# Do metric chisels play well in an imperial shop?



## MrDan (May 26, 2009)

Hey everyone, I've been thinking about purchasing a set of chisels that are measured in metric and therefore do not equate to the standard imperial measurements that we're all used to in the states. For example 14mm (11/20") & 20mm (39/50") instead of 12mm (1/2") & 19mm (3/4").

They end up being really close to the standard fractions but are off by just a hair. Can anyone see this creating problems while performing certain chisel operations for any reason? 
I can't think of anything but just wanted to throw the question out there in case someone else has ever run into an issue with this.

Thanks for any insights you might have.


----------



## rkober (Feb 15, 2012)

I think there are some cases that could be an issue.
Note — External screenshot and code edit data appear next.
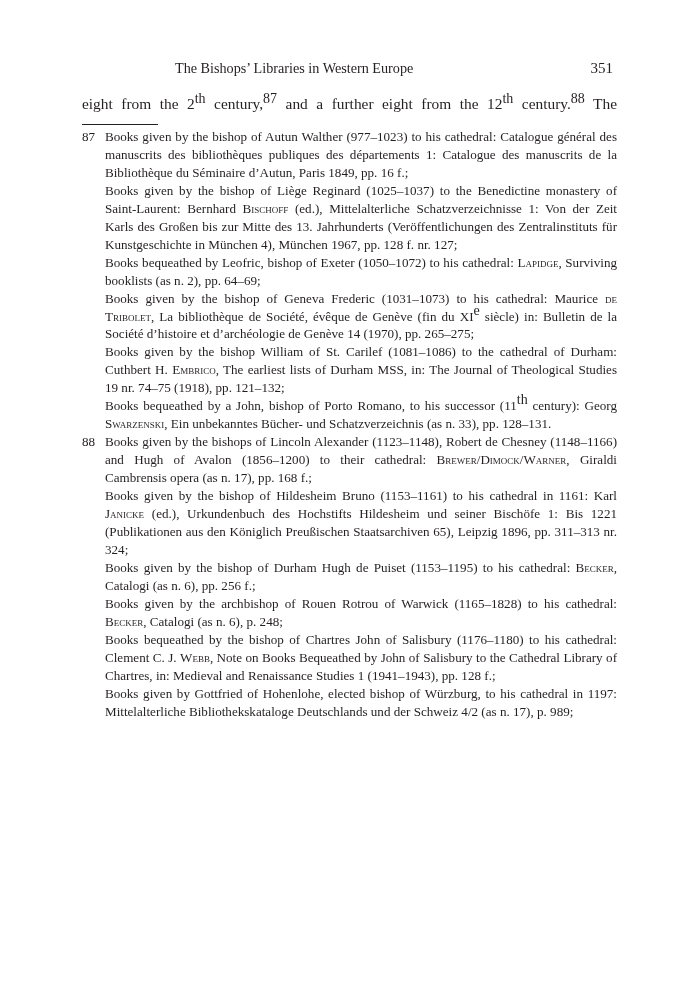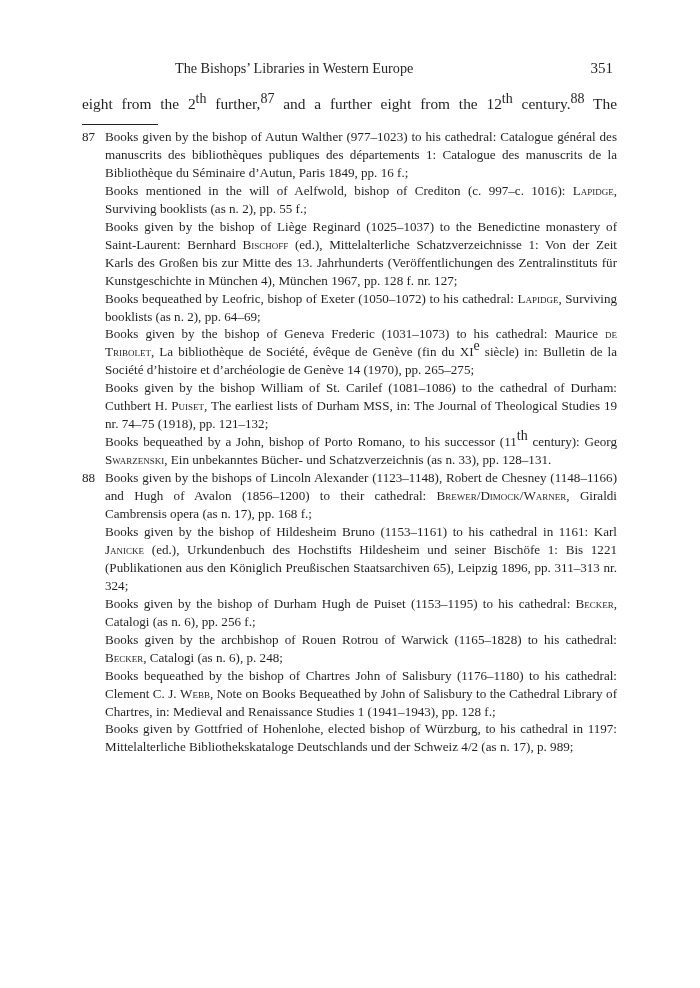"further," span { text: further -> century }
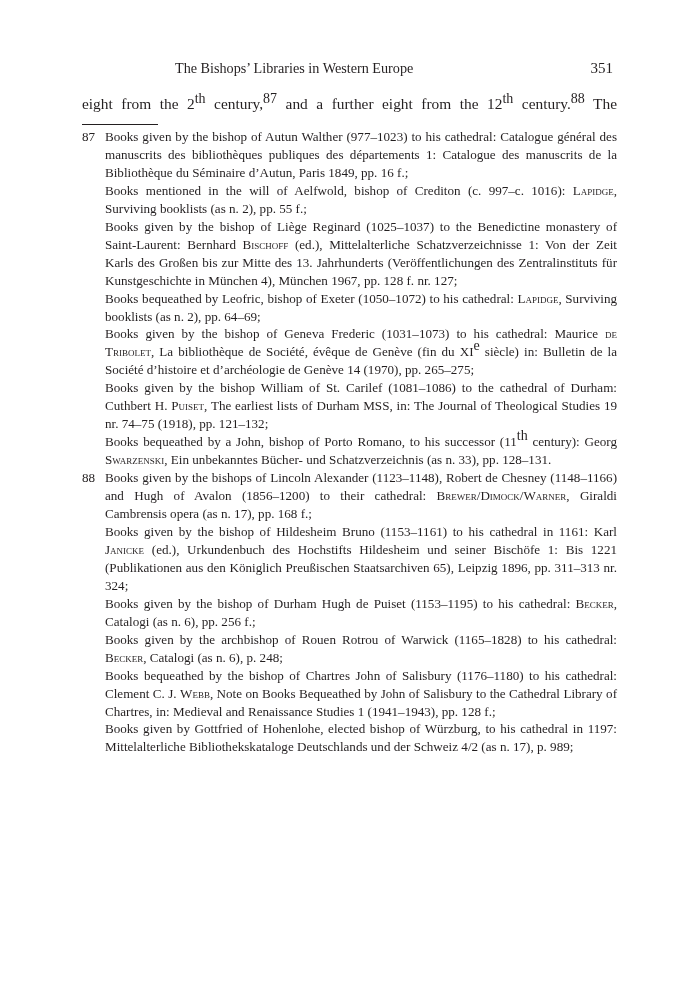"Books mentioned in the will" div.fn-entry { html: <div><span>Books mentioned in the will of Aelfwold, bishop of Crediton (c. 997–c. 1016): </span><span>Lapidge</span><span>, Surviving booklists (as n. 2), pp. 55 f.;</span></div> -> none }
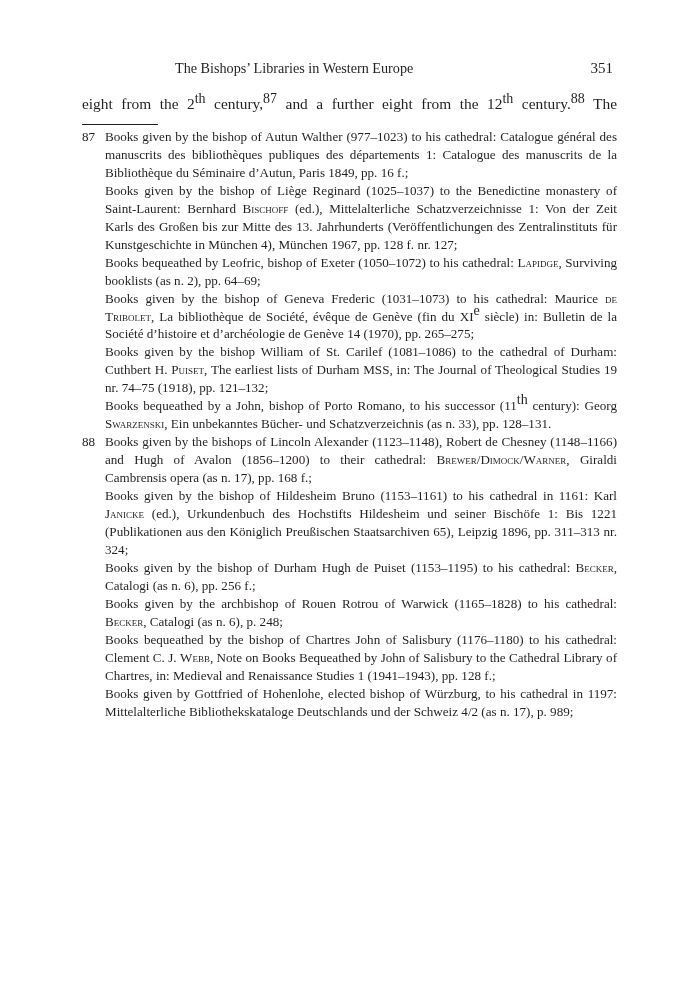"Puiset" span.sc { text: Puiset -> Embrico }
For example mortises. I just ran into this myself where my "1/4" " chisel was to tight to match a 1/4" dado. Obviously you can make adjustments or even regrind the chisel (provided it's oversized). I don't think it's a deal breaker but be aware so you're not disappointed.


----------



## Cosmicsniper (Oct 2, 2009)

But if its metric, it's not made in the USA. If it's not made in the USA, we all know it's crap. If it's crap, then it won't play well in our shops.

Is this logic true?


----------



## Tedstor (Mar 12, 2011)

My marples chisels (sheffield, england) are etched with imperial measurements but were actually built to metric specs. It's never been an issue for me.


----------



## LeChuck (Jan 6, 2010)

Seems to me that most chisels out there are actually metric sized even when sold and marked in imperial measurements.


----------



## bobasaurus (Sep 6, 2009)

You rarely use a chisel to cut the exact width of the body (except maybe when chopping mortises), so I think you're fine either way.


----------



## bondogaposis (Dec 18, 2011)

Mortises are the main problem. Just get a set of imperial mortise chisels and use the metrics for bench chisels. I don't know about you but I really mostly only chop 1/4" and 3/8" mortises anyway so you only need them in a few sizes.


----------



## MrDan (May 26, 2009)

Thanks a lot guys, that's about what I thought. I've got imperial mortise chisels so I'm good in that department.


----------



## oldnovice (Mar 7, 2009)

*The chips created by a metric chisel can only be picked up by a metric vacuum.*

I know 'cause I have a set of metric chisels!


----------



## roman (Sep 28, 2007)

excuses are a dime a dozen

if you cant count a chisel will be of little use


----------



## ksSlim (Jun 27, 2010)

Bench need to be sharp and hold an edge.
Mine were made in Germany years ago.

My mortice "pig stickers" are of English origin.
If I ever wear them out, I'd probably buy from the same companies.


----------



## Purrmaster (Sep 1, 2012)

As some have said, I think most chisels are actually created in metric but are then stamped with their closest imperial equivalent. I think you have to get pretty high end chisels (think Lie Nielsen) to get true imperial sizes.

I have metric mortise chisels and I haven't had a problem.


----------



## oldnovice (Mar 7, 2009)

Mine metric/fractional chisels are Sandvick which I got for .75¢/$ because the top of the case had some scratches but none of the chisels were effected. A good set in my opinion and they marked as both metric and fractional as follows:
6mm 1/4" and actually measure 15/64" .241" 
10mm 3/8" " " " 25/64" .395" 
12mm 1/2" " " " 15/32" .471" 
18mm 3/4" " " " 45/64" .708" 
25mm 1" " " " 63/64" .981" 
32mm 1-1/4" " " " 1-17/64" 1.260"

The only one that causes me any problem is the 3/8" as it is actually oversize and it is one I use a lot!


----------